## What the exercise asks:
Search the material for the string "Fork", then show every line where it turns up.

## Dataset:
:::

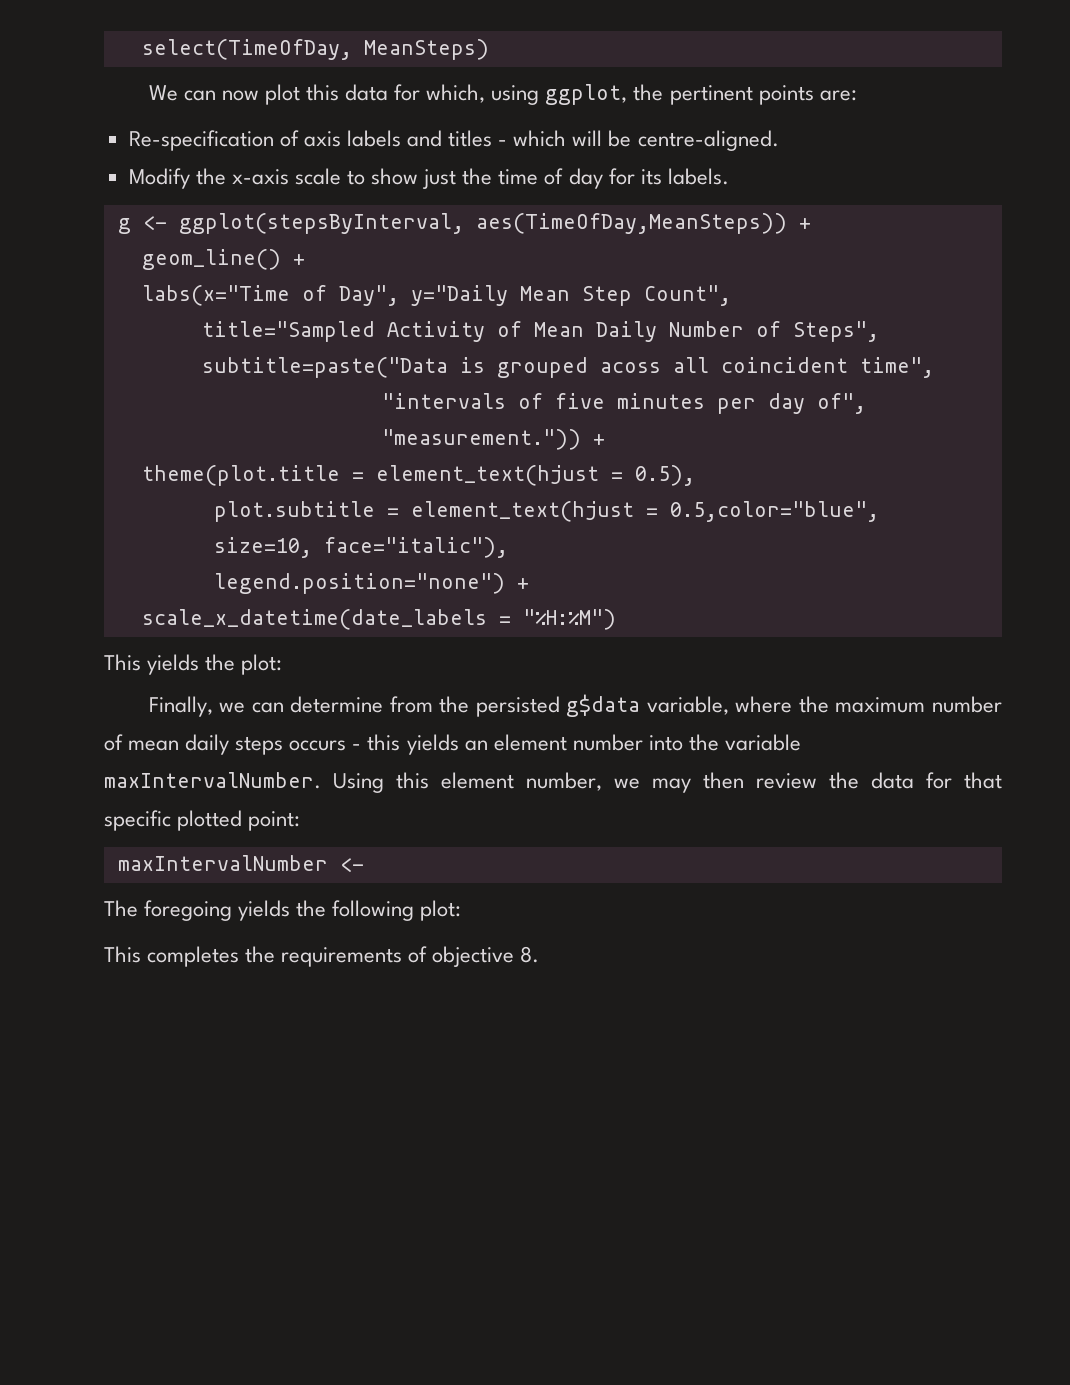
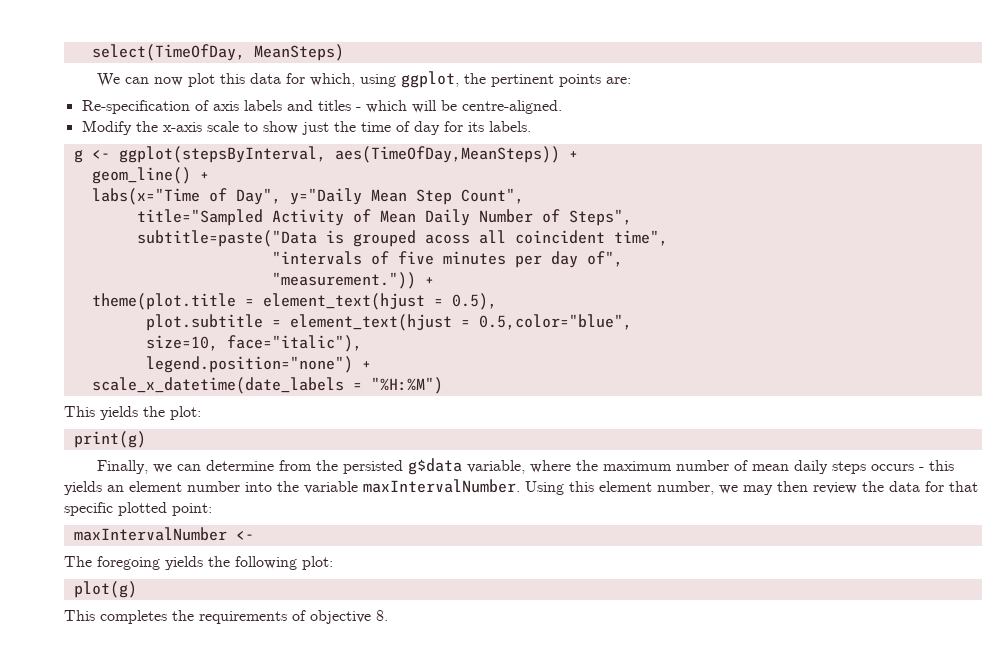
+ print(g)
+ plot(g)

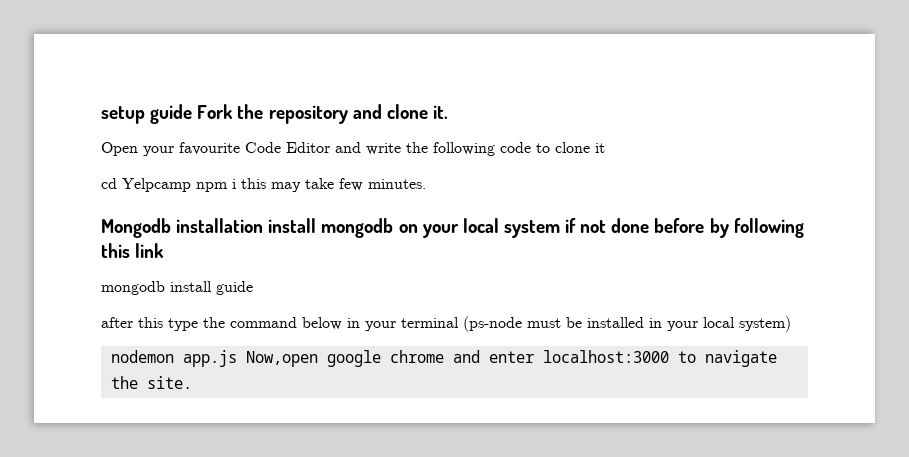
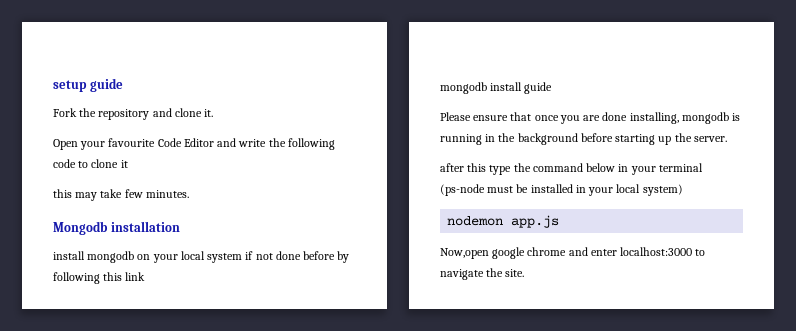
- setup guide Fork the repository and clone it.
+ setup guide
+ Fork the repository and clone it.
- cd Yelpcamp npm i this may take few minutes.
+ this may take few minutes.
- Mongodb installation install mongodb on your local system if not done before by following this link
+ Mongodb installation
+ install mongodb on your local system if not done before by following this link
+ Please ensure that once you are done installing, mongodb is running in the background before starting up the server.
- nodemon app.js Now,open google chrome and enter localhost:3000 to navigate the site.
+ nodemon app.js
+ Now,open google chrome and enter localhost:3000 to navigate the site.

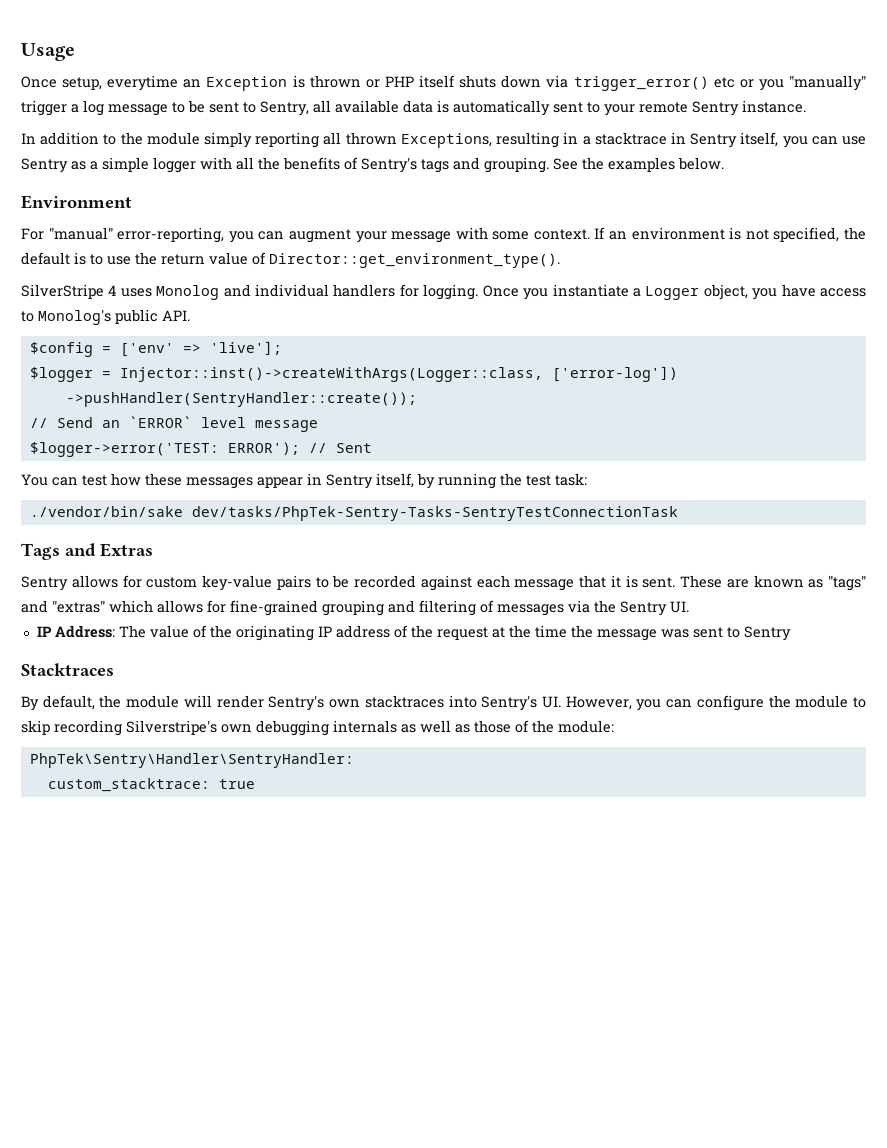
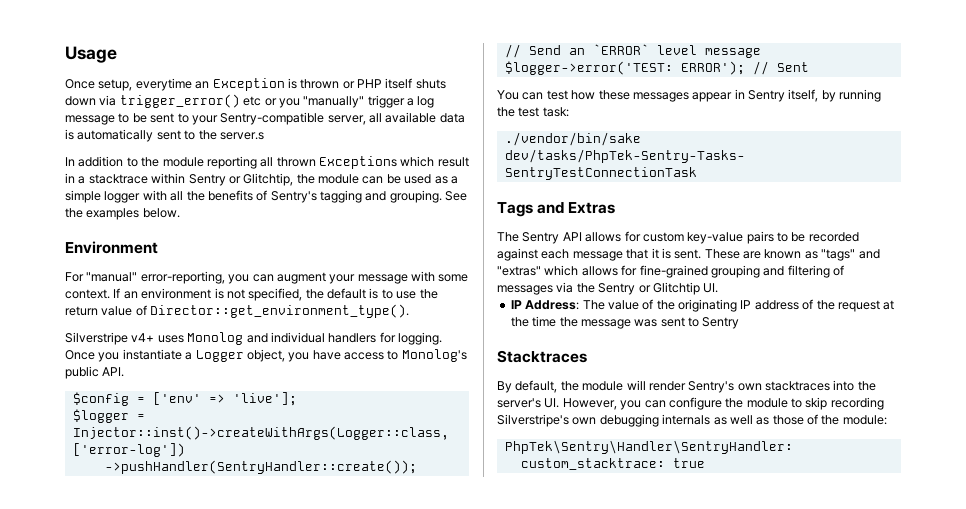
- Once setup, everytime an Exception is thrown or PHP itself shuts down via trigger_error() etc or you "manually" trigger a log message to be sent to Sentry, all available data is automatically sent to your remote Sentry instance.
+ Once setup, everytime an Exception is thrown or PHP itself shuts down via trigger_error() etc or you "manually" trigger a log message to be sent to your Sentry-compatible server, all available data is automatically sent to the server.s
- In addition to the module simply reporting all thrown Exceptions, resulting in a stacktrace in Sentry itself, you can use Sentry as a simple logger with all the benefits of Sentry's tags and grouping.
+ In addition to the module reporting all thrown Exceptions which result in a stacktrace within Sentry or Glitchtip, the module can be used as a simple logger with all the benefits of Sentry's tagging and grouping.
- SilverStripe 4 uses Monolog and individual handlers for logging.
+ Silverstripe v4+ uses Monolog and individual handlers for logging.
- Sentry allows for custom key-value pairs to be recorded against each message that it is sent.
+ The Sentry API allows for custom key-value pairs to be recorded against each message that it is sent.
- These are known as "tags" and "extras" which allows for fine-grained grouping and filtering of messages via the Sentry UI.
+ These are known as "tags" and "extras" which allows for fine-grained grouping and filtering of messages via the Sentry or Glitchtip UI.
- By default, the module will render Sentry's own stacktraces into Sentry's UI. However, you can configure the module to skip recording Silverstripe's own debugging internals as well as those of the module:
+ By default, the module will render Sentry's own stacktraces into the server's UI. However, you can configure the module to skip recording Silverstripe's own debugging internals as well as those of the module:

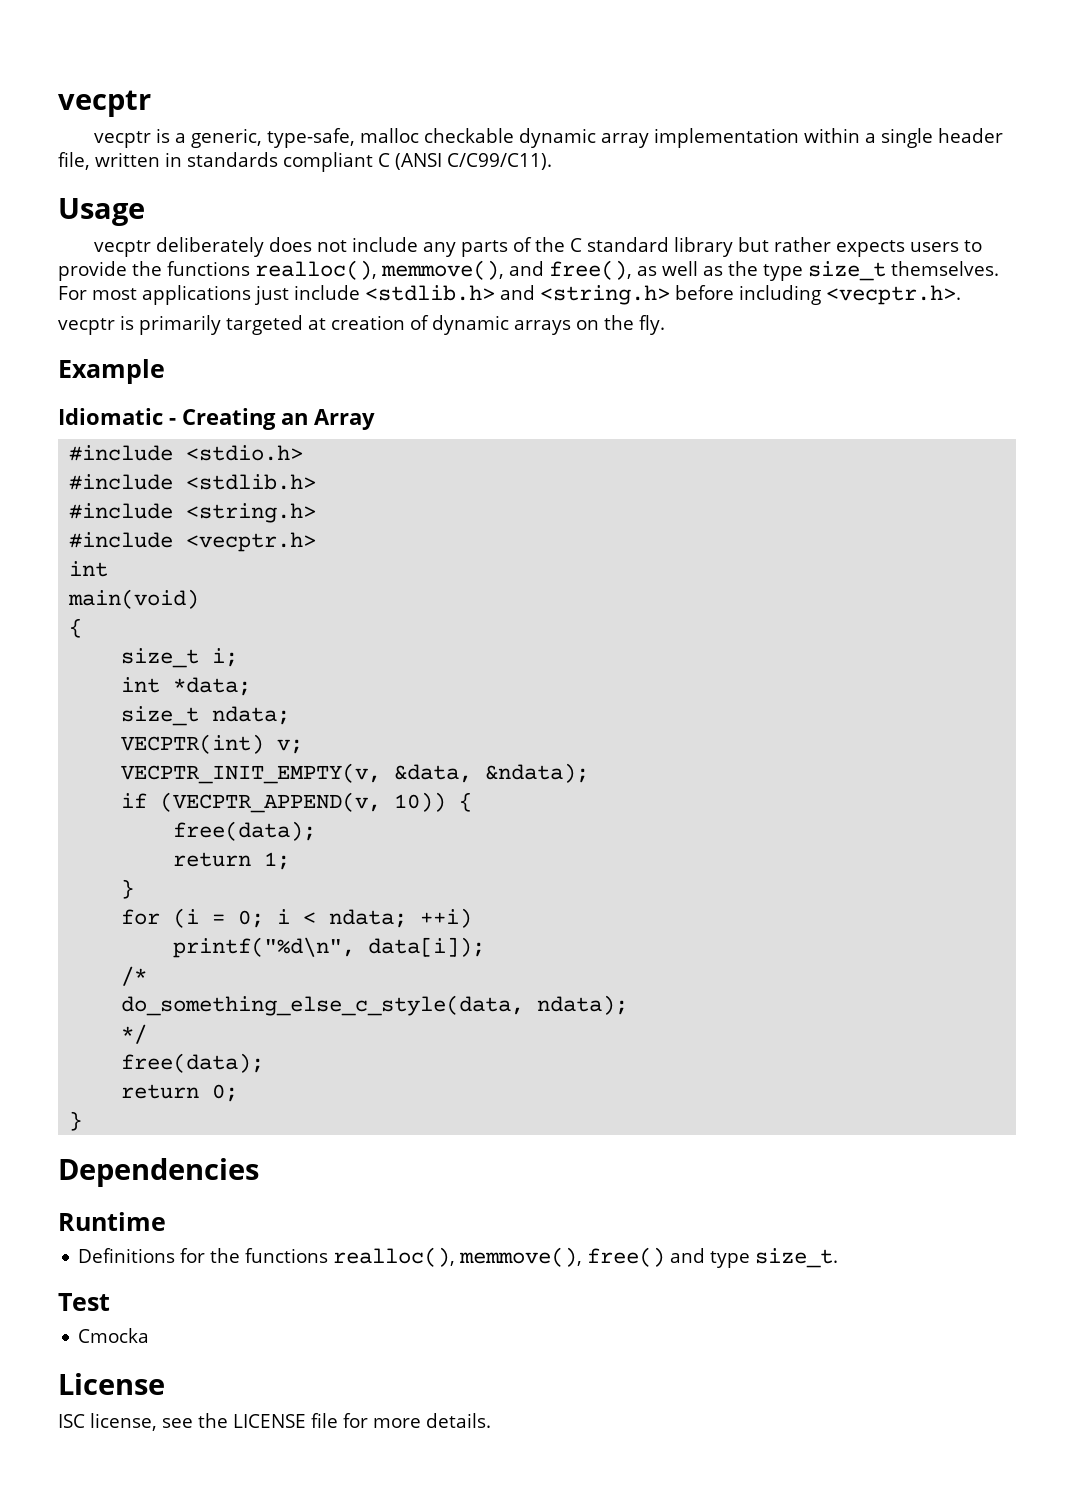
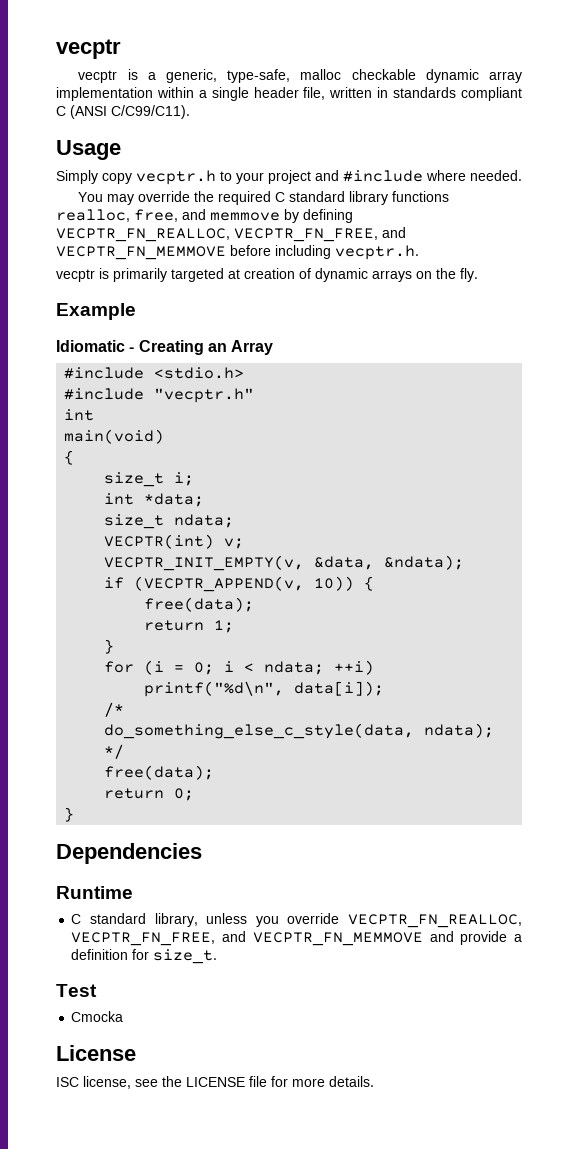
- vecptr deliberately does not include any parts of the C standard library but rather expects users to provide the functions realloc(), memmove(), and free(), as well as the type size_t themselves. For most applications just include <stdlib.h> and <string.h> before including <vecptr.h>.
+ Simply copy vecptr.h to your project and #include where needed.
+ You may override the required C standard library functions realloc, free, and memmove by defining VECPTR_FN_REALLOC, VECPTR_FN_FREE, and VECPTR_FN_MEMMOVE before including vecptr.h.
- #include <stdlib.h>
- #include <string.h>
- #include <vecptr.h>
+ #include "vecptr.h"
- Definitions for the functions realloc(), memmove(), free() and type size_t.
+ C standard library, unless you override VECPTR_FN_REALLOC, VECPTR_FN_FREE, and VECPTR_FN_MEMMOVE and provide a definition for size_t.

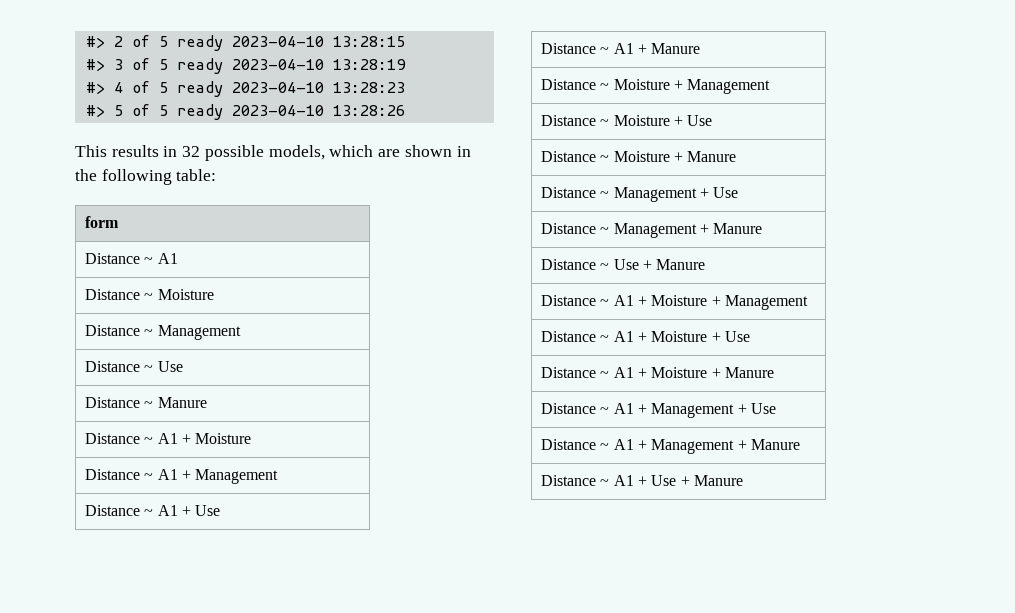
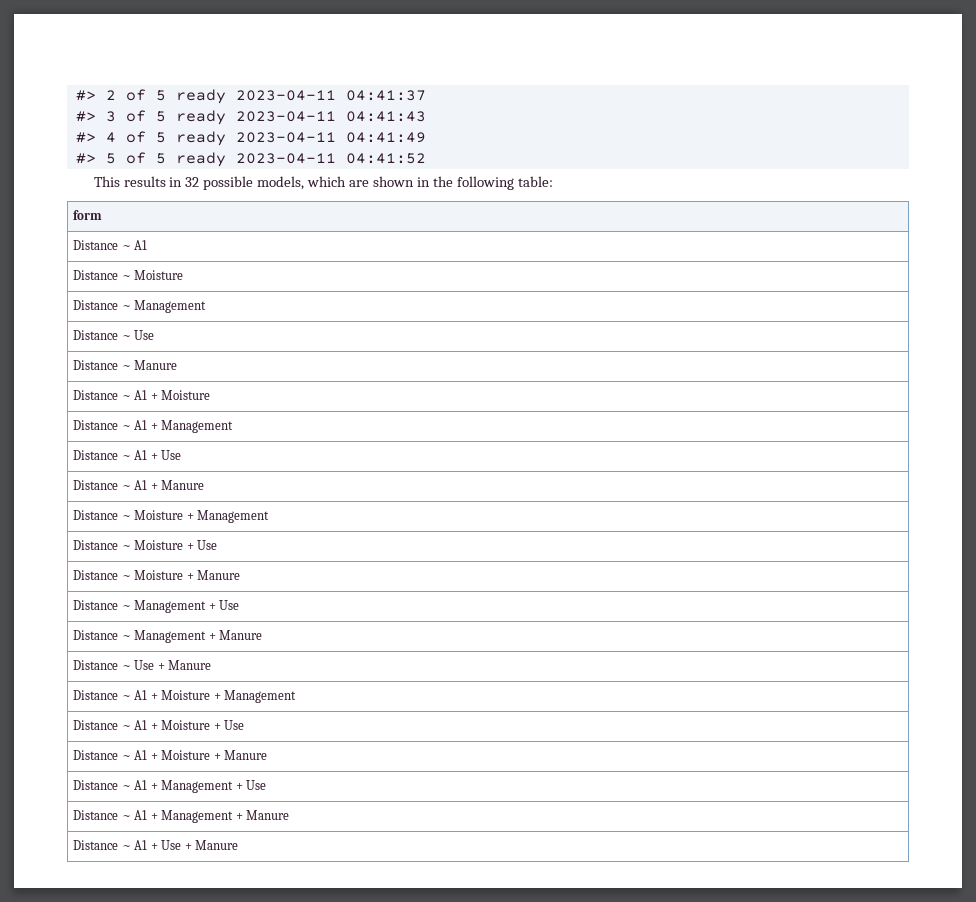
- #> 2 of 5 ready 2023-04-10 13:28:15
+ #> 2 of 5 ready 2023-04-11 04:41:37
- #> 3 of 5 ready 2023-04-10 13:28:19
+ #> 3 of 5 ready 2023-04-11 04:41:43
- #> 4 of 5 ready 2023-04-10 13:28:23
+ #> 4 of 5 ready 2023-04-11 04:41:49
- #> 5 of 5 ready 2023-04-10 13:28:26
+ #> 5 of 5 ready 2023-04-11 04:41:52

:::

## Result for this task:
- setup guide Fork the repository and clone it.
+ Fork the repository and clone it.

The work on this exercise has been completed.